Case study (multiple photos): A female elementary school music teacher in her 40s notes two years of loss of singing capabilities for five months after school starts. She has definate improvement over the summer when she uses her voice less. She has had problems with high soft singing for a longer period. She has voice fatigue. On a previous ENT exam, a physician told her that she had nodules and recommended Speech therapy. This did not help according to patient.

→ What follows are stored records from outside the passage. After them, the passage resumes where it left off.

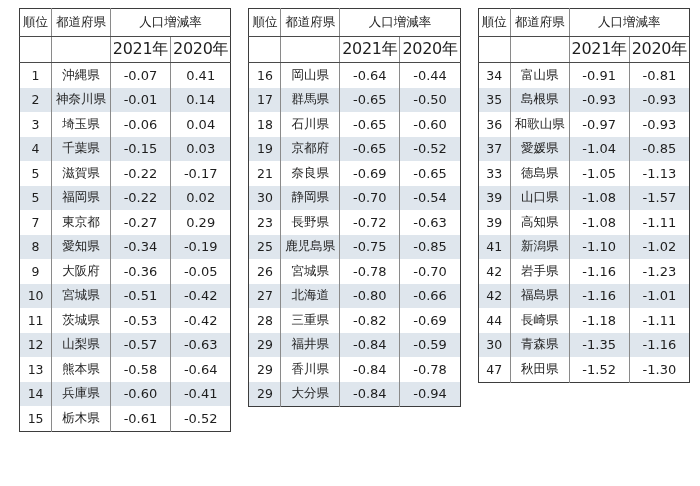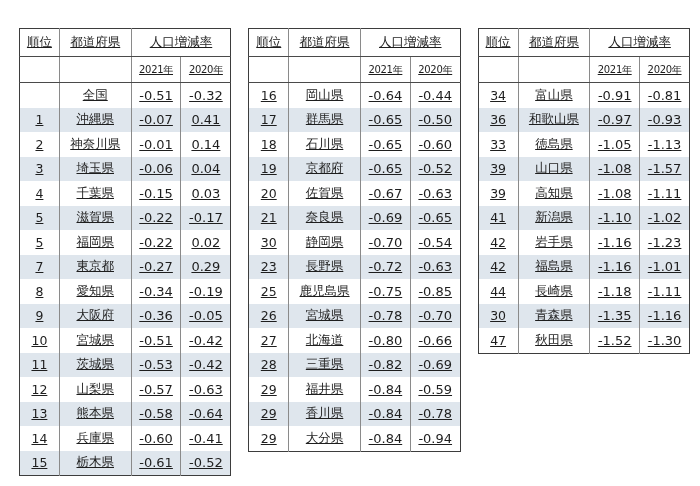--- a/index.html
+++ b/index.html
@@ -13,8 +13,7 @@
     box-sizing:border-box;
     display:flex;
     gap:17px;
-    padding:28px 10px 0 19px;
-    text-decoration:underline;
+    padding:8px 10px 0 19px;
   }
   table {
     border-collapse:collapse;

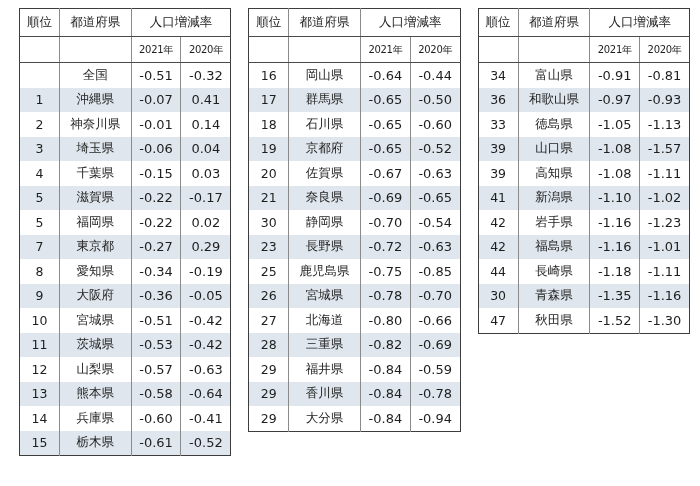--- a/index.html
+++ b/index.html
@@ -34,7 +34,7 @@
   th + th, td + td { border-left:1px solid #8a8a8a; }
   thead th { border-bottom:1px solid #4a4a4a; font-weight:normal; }
   thead tr.h1 th { height:27px; font-size:12.5px; }
-  thead tr.h2 th { height:25px; font-size:10px; letter-spacing:-0.3px; }
+  thead tr.h2 th { height:25px; font-size:16px; letter-spacing:-0.3px; }
   tbody td { height:24.5px; font-size:12.5px; }
   tbody td.num { font-size:13px; }
   tbody tr:nth-child(even) { background:#dfe6ed; }

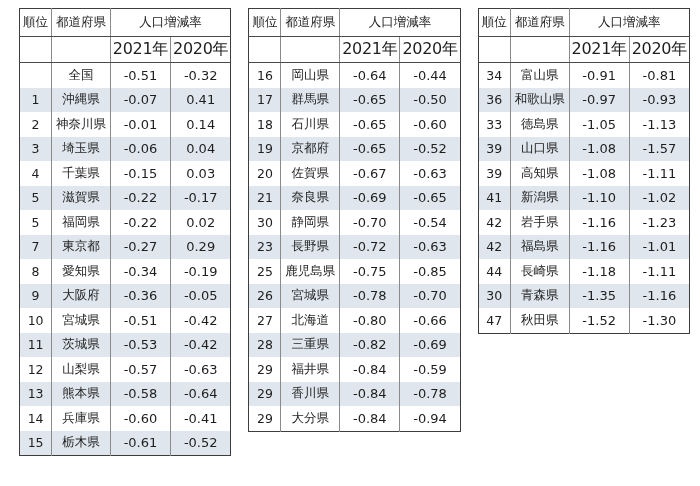--- a/index.html
+++ b/index.html
@@ -67,12 +67,6 @@
       </thead>
       <tbody id="tbody-1">
           <tr>
-            <td></td>
-            <td>全国</td>
-            <td class="num">-0.51</td>
-            <td class="num">-0.32</td>
-          </tr>
-          <tr>
             <td>1</td>
             <td>沖縄県</td>
             <td class="num">-0.07</td>

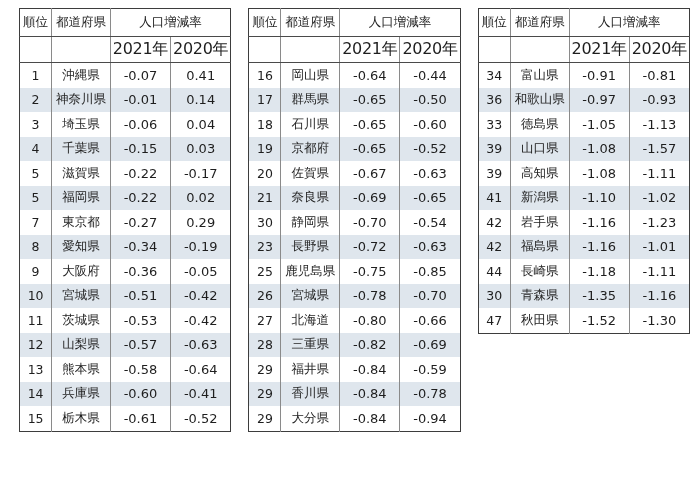--- a/index.html
+++ b/index.html
@@ -305,6 +305,12 @@
             <td class="num">-0.81</td>
           </tr>
           <tr>
+            <td>35</td>
+            <td>島根県</td>
+            <td class="num">-0.93</td>
+            <td class="num">-0.93</td>
+          </tr>
+          <tr>
             <td>36</td>
             <td>和歌山県</td>
             <td class="num">-0.97</td>

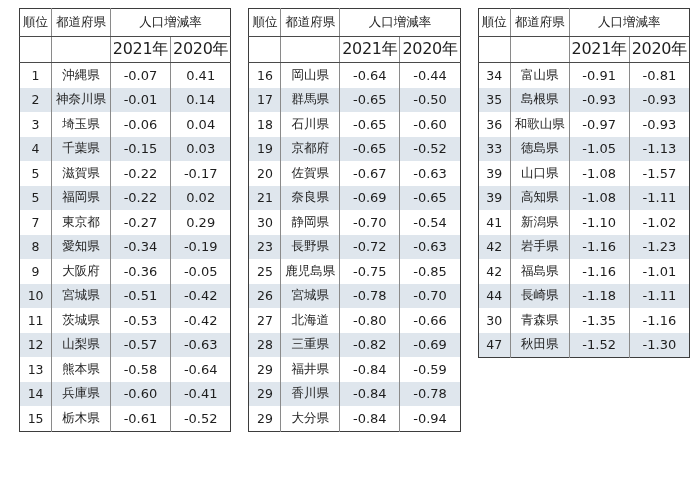--- a/index.html
+++ b/index.html
@@ -317,6 +317,12 @@
             <td class="num">-0.93</td>
           </tr>
           <tr>
+            <td>37</td>
+            <td>愛媛県</td>
+            <td class="num">-1.04</td>
+            <td class="num">-0.85</td>
+          </tr>
+          <tr>
             <td>33</td>
             <td>徳島県</td>
             <td class="num">-1.05</td>

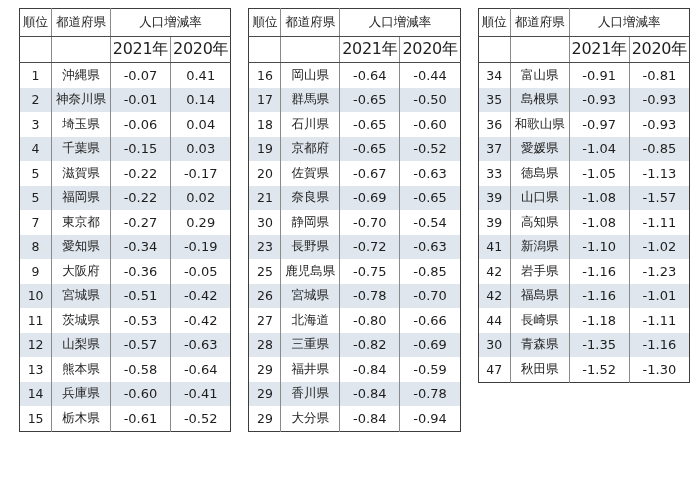--- a/index.html
+++ b/index.html
@@ -207,12 +207,6 @@
             <td class="num">-0.52</td>
           </tr>
           <tr>
-            <td>20</td>
-            <td>佐賀県</td>
-            <td class="num">-0.67</td>
-            <td class="num">-0.63</td>
-          </tr>
-          <tr>
             <td>21</td>
             <td>奈良県</td>
             <td class="num">-0.69</td>

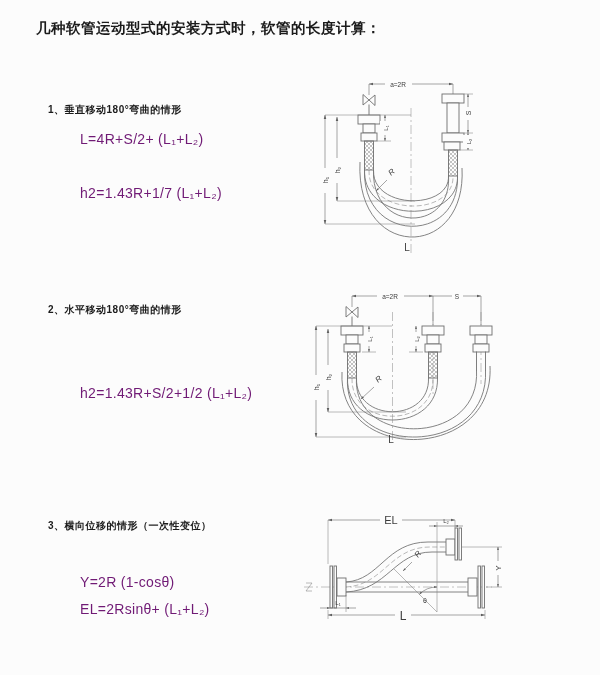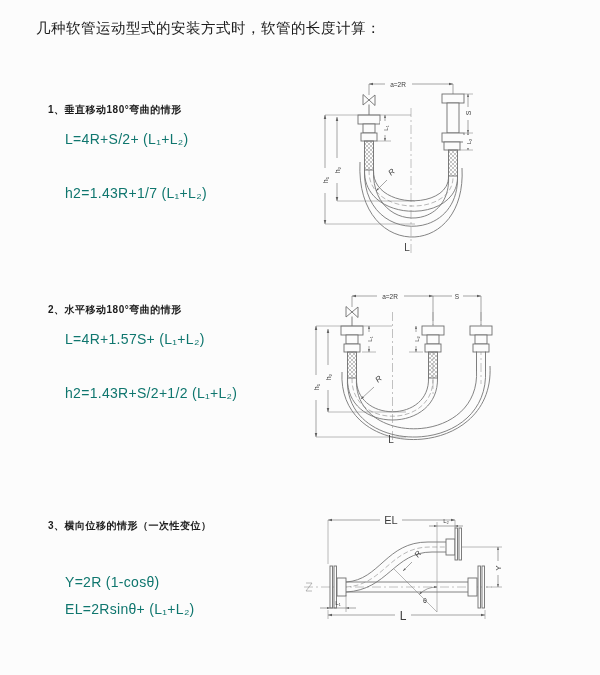--- a/index.html
+++ b/index.html
@@ -11,7 +11,7 @@
   }
   .title {
     position:absolute; left:36px; top:19px;
-    font-size:14.5px; font-weight:400; letter-spacing:0.5px; color:#1b1b1b;
+    font-size:14.5px; font-weight:700; letter-spacing:0.5px; color:#1b1b1b;
     white-space:nowrap;
   }
   .sec-heading {

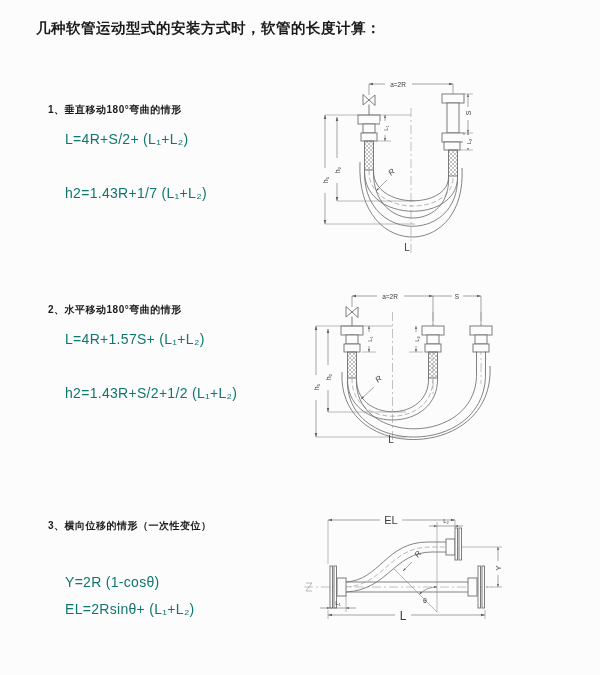--- a/index.html
+++ b/index.html
@@ -20,8 +20,8 @@
     white-space:nowrap;
   }
   .formula {
-    position:absolute; left:65px;
-    font-size:14px; font-weight:400; letter-spacing:0.3px; color:#0f766e;
+    position:absolute; left:80px;
+    font-size:14px; font-weight:400; letter-spacing:0.3px; color:#701a75;
     white-space:nowrap;
   }
   .diagram { position:absolute; }

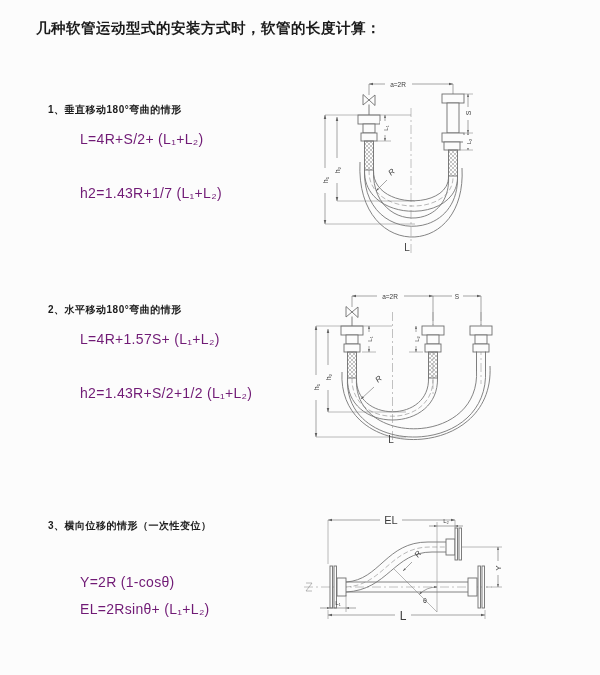--- a/index.html
+++ b/index.html
@@ -63,7 +63,6 @@
   <div class="formula" style="top:185px">h2=1.43R+1/7 (L₁+L₂)</div>
 
   <div class="sec-heading" style="top:303px">2、水平移动180°弯曲的情形</div>
-  <div class="formula" style="top:331px">L=4R+1.57S+ (L₁+L₂)</div>
   <div class="formula" style="top:385px">h2=1.43R+S/2+1/2 (L₁+L₂)</div>
 
   <div class="sec-heading" style="top:519px">3、横向位移的情形（一次性变位）</div>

Medical history Soprano 10 years vocal training tobacco - none alcohol - none caffeine - none Medications - muscle relaxants She reports average talkativeness: 4/7 and average loudness: 4/7 vocal commitments: 6 hours talking at work choir practice 3 hours per week choir perfomance 1 hour per week Vocal capabilities testing Reading voice: clear sounding Anchor pitch (F0) - F3# Low pitch - F3# High pitch - A5 pianissimo mucosal ceiling (onset delays and breathiness) - C5 onset delay, F5 loss of entrainment diplophonia - no Her Stroboscopic Examination of the larynx is pictured above: before, during and after surgery In the initial picture she has broad based swellings along both vibratory margins with a hemorrhage on left noted during open phase of strobe and an ectasia on right. The swellings are clear and translucent.


Summary:
Behavioral modification is the initial treatment of these mucosal lesions and is likely a lifelong treatment for this patient. It is seldom someone can change their personality but it is possible for someone to manage their behavior. She is a severely impaired singer, yet it is usually not the singing that is the problem. More often it is the amount of talking that goes on daily. She rates herself a 4 and 4 on the talkativeness and loudness scales, but does talk and sing extensively at school. This usage carries over into home life with choral practice and performance. Many times managing talkativeness will reduce a vocal fold swelling to an acceptable size such that the voice becomes dependable and acceptable to the patient, though the capillary ectasia on the vibratory margin makes this a difficult managment problem since that will likely swell with moderate usage or rupture intermittantly. Speech therapy was again tried and was very helpful in controlling the amount and style of vocal use yet failed to prevent repeated hemorrhage. After behavioral management, surgery was indicated since the patient desired further improvement. Surgery is directed at removing only the mucosal lesion and preserving as much of the intermediate and deep layers of the vocal fold as possible. With an appropriately delicate touch, these polyps were removed successfully. Lasering of the vessel on the vocal fold margin successfully removed these ectasias. She experienced a substantial improvement.